The field of video surveillance has seen significant advancements in technology. One such advancement is the incorporation of artificial intelligence (AI) into CCTV cameras, also known as \"smart\" CCTV cameras. These cameras have the ability to perform complex analytics that can greatly enhance the effectiveness of video surveillance. One of the key benefits of smart cameras is their ability to accurately detect and recognize objects, people, and events. This is achieved through the use of advanced algorithms that enable the camera to analyze video footage in real-time and identify any relevant activity.

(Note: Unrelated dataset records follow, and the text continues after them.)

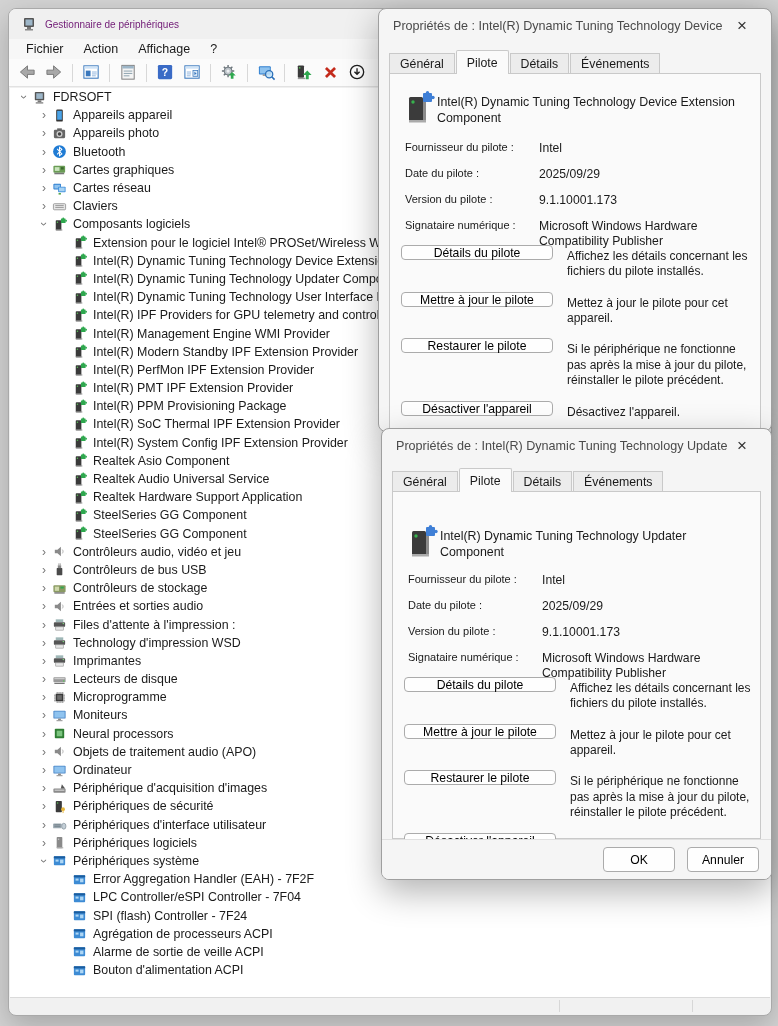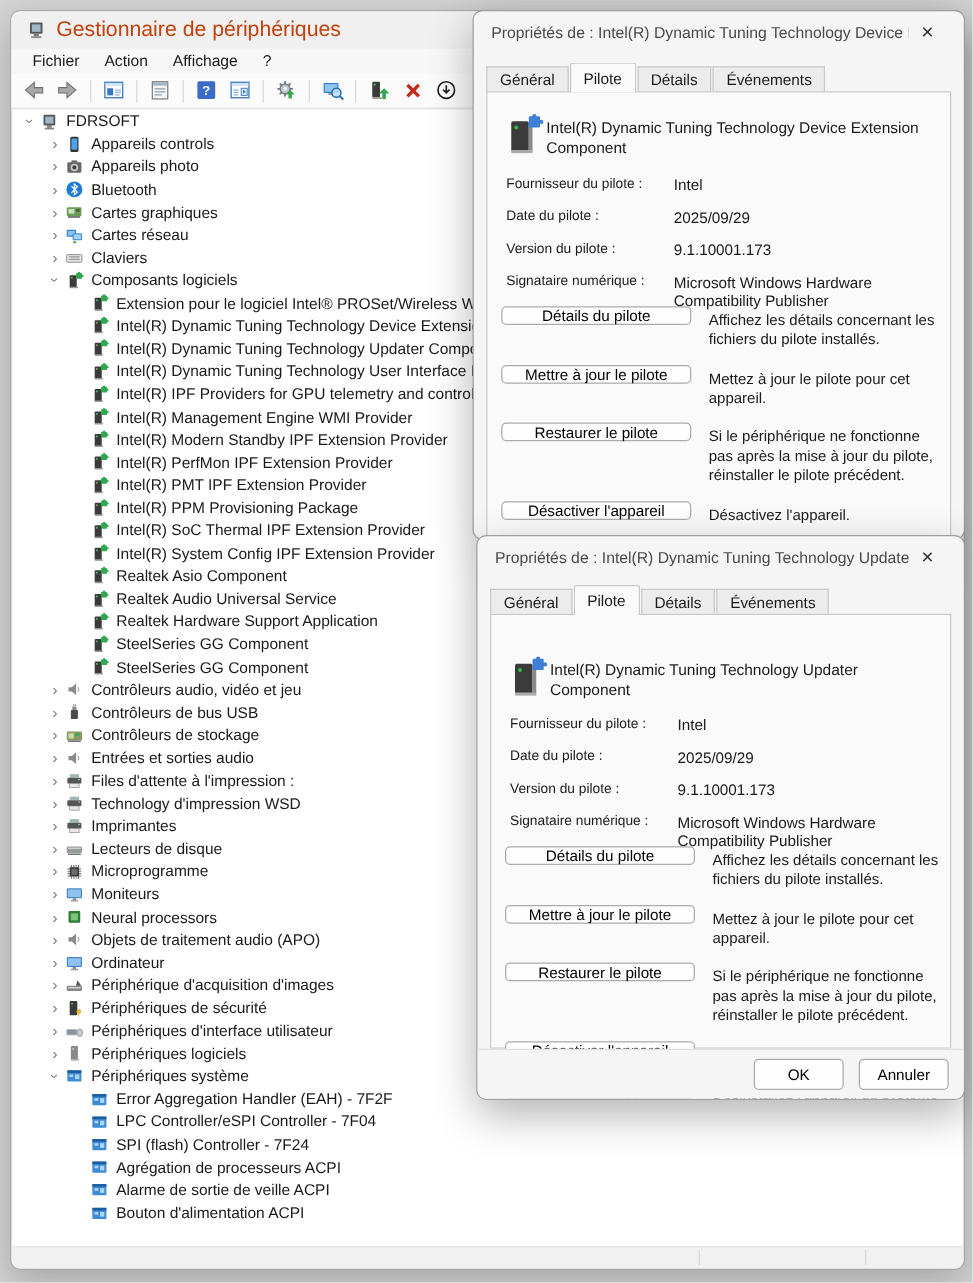--- a/index.html
+++ b/index.html
@@ -14,7 +14,7 @@
   .titlebar { height:30px; display:flex; align-items:center; gap:8px; padding:0 12px;
     background:#f0f0f0; }
   .titlebar .wicon { width:16px; height:16px; flex:0 0 auto; }
-  .titlebar .ttext { font-size:17px; color:#c2410c; }
+  .titlebar .ttext { font-size:10px; color:#701a75; }
   .menubar { height:20px; display:flex; align-items:center; gap:2px; padding:0 8px;
     background:#f7f7f7; font-size:12.5px; }
   .menu-item { padding:2px 9px; border-radius:3px; cursor:default; }

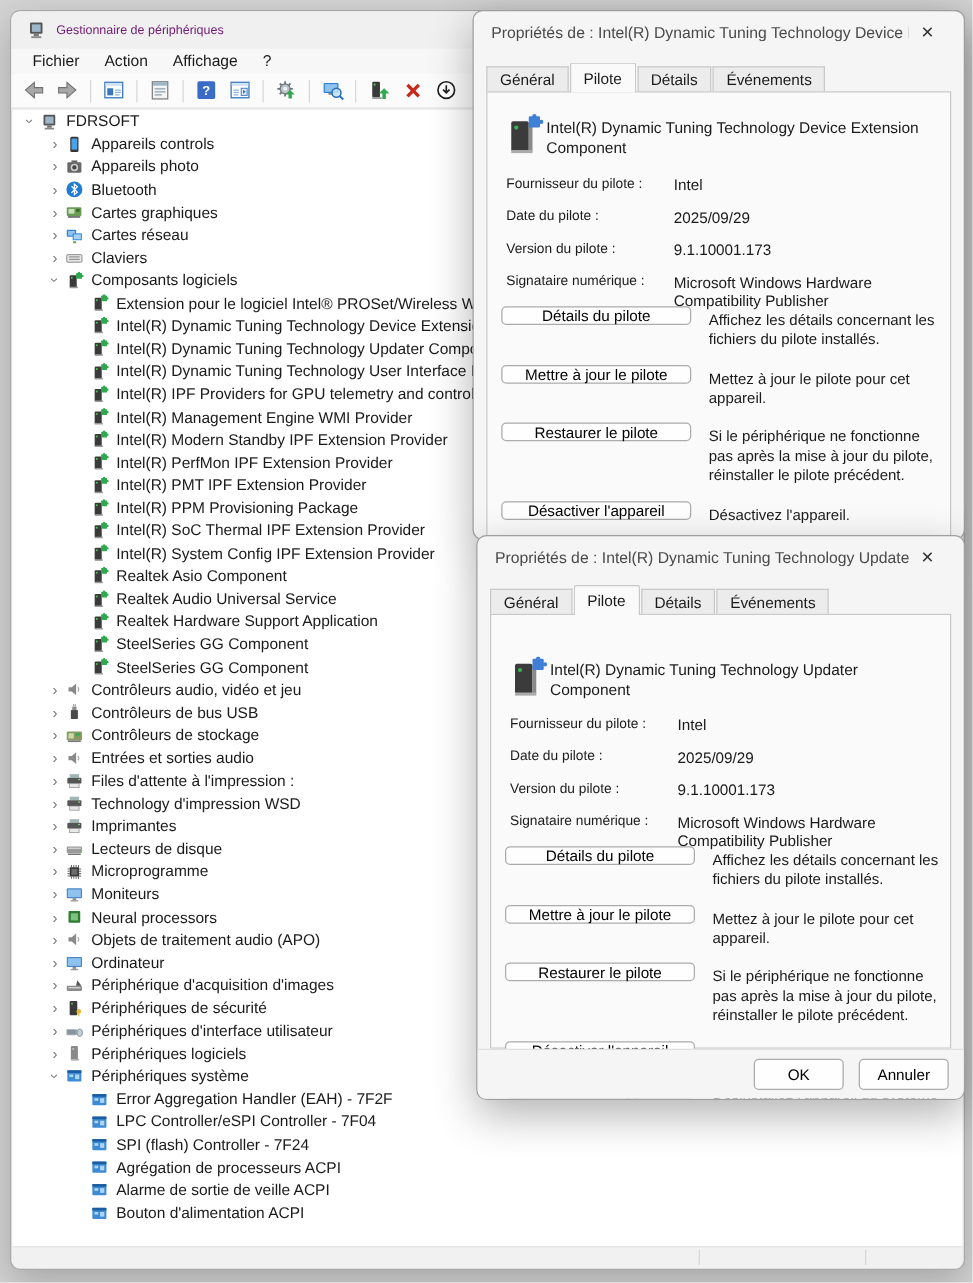--- a/index.html
+++ b/index.html
@@ -213,7 +213,7 @@
             <rect x="5.5" y="3" width="5" height="9.5" fill="#4aa3e8"></rect>
           </svg>
         </span>
-        <span>Appareils controls</span>
+        <span>Appareils appareil</span>
       </div>
       <div class="tree-row lvl1">
         <span class="exp">›</span>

This is a python GUI application which can run on any operating system, uses webcam and has number of features which are not in normal CCTV. Smart CCTV camera here is used in conjunction with other technologies, such as facial recognition software, to identify individuals and track their movements [1].
Introduction
I. INTRODUCTION
To create a python gui application that transforms normal cctv cameras to smart cctv camera by help of artificial intelligence and Logistic Regression classifier. Intelligent cameras are the name given to new types of surveillance cameras. The behaviour filtering capabilities of these cameras allow the camera to detect software with suspicious behaviour. While this situation minimizes the long and lost hours in terms of completely normal activities, it ensures that immediate action is taken. The proposed work overcomes this limitation by proposing supervised learning technique using Logistic Regression classifier. The results obtained are encouraging and show that the proposed system performed better than the similar methods. Nowadays, security is measure concern in every organization. To this satisfy issue the organizations use surveillance cameras. The limitation in using them is that there must be an operator to watch the stream from the cameras and take respective decisions. The use of camera based surveillance has extended from security to tracking, environment and threat analysis and many more. By using the power of modern computing and hardware it is possible to automate the process. The emergence of machine learning, Deep learning, and computer vision tools have made this process efficient and feasible for general purpose use[2].
II. EXISTING SYSTEM
Security cameras are widely used today. However, there is often a person who watches and interprets security cameras at any time. There is a need for systems that process the images on the security cameras and take the necessary precautions. Most of the times when an incident has already occurred we have to manually retrieve the saved footages and then manually check for suspicious activities[1].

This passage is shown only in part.